Il faut toujours écouter les Québécois, surtout lorsqu’ils parlent de la France. Certes, Olivier Kemeid est atypique, tant il impressionne par son imposante culture historique du Vieux Continent, héritage de son père, syro-libanais maronite passé par l’Egypte et émigré au Canada en 1952.
Codirecteur général et directeur artistique du Théâtre de Quat’Sous de Montréal jusqu’en 2023, Olivier Kemeid est réputé pour ses pièces L’Enéide (2007), Moi, dans les ruines rouges du siècle (2012), etc., et ses romans (Tangvald, 2017), effectuant des parallèles audacieux entre les mythologies d’hier et les maux contemporains, et creusant les relations père-fils.
Rebelote aujourd’hui avec un roman aussi spirituel qu’enrichissant, Le Vieux Monde derrière nous (Arthaud). La trame? Cent cartes postales envoyées par son père, Gil, à sa “blonde” Carole (une Rochefort pure souche, elle), rencontrée lors de l’Expo 1967 de Montréal. Nous sommes en 1968, l’étudiant en architecture a décidé, à 22 ans, de rallier le Levant en scooter depuis la France. C’est cette quête identitaire, ce périple étonnant, que nous suivons via les missives de Gil et la plume instruite de son fils.
D’auberge de jeunesse en auberge de jeunesse
17 mai 1968, Gil Kemeid débarque à Dieppe, là où près de mille Canadiens périrent un certain 19 août 1942 (brouillon du Jour J). “Les Français sont parmi les gens les plus stupides de la Terre. Tout est bloqué”, écrit Gil, exaspéré de ne pouvoir poursuivre son chemin mais surtout ému de voir conspué son héros, le général de Gaulle, qui, avec son “Vive le Québec libre”, propulsa sur la scène internationale le mouvement indépendantiste québécois. “Libérer la France et le Québec à vingt-quatre ans d’intervalle, c’est assez pour en faire un dieu aux yeux de mon père”, note Olivier.

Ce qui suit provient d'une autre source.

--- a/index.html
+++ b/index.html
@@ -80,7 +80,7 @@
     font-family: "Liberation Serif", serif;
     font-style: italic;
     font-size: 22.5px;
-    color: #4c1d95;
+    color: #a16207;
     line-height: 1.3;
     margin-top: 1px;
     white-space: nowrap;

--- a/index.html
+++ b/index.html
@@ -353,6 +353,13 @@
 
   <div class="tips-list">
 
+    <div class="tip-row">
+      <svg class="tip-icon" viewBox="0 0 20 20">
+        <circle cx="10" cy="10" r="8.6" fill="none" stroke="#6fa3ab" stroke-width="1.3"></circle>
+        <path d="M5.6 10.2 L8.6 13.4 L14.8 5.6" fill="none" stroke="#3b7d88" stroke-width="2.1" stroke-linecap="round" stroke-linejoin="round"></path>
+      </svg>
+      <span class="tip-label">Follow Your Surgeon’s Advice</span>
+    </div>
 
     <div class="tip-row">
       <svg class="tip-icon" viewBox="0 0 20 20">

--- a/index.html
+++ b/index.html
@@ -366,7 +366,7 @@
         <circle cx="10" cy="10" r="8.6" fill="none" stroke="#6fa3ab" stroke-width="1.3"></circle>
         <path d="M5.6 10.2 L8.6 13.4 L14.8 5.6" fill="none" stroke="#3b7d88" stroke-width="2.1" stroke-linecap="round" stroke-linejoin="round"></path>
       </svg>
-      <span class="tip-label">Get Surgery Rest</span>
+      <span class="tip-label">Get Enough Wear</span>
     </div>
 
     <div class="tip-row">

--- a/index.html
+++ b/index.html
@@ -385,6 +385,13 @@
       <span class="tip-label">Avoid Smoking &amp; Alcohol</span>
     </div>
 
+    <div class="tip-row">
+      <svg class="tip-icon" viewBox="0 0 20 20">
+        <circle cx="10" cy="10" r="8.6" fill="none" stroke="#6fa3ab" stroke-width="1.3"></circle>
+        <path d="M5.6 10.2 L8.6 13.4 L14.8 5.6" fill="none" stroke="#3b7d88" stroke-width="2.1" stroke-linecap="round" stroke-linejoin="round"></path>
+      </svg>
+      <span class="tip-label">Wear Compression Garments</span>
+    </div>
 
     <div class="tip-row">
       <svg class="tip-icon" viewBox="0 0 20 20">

Un drôle de bonhomme que ce père, un tissu de contradictions, nomade perpétuel et anarchiste bienveillant attaché aux vieilles pierres, au libéralisme, à la liberté comme à l’immigration. Une fois acquise sa Vespa, à Marseille, et la révolte essoufflée (relatée ici par le menu avec brio), le Levantin au teint hâlé peut s’envoler, d’auberge de jeunesse en auberge de jeunesse. Bienvenue dans les dictatures : Espagne, Portugal, Yougoslavie, Grèce, Bulgarie, Tchécoslovaquie, Hongrie… c’est fou ce que l’Europe compte alors de régimes autoritaires, dont notre érudit romancier brosse les grandes lignes.
L’odyssée de Gil s’achève en Turquie, faute de visa pour Beyrouth. “Ça y est il y est, il a relié les capitales des trois empires, Londres, Paris, Istanbul, sous les jougs desquels toutes ses patries ont été asservies, Egypte, Liban et Québec”, souligne l’auteur. Et l’on applaudit notre écrivain d’outre-Atlantique, digne représentant de cette francophonie que l’on célèbre les 4 et 5 octobre à Villers-Cotterêts lors du XIXe Sommet de la Francophonie.
Et que l’on fête également à Paris, dans le cadre du Festival de la francophonie (du 2 au 6 octobre) qui se tient à la Gaîté Lyrique (Paris 3). Pour “Refaire le monde”, intitulé de la manifestation, sont notamment conviés Marguerite Abouet (Côte d’Ivoire), Djaïli Amadou Amal (Cameroun), Eric Chacour (Québec), Kev Lambert (Canada), Barbara Cassin (France), Zineb Mekouar (France/Maroc), Marcelino Truong (France/Vietnam). Tandis qu’une une grande librairie éphémère francophone s’installera dans l’espace forum de la Gaîté Lyrique avec près de 5 000 livres.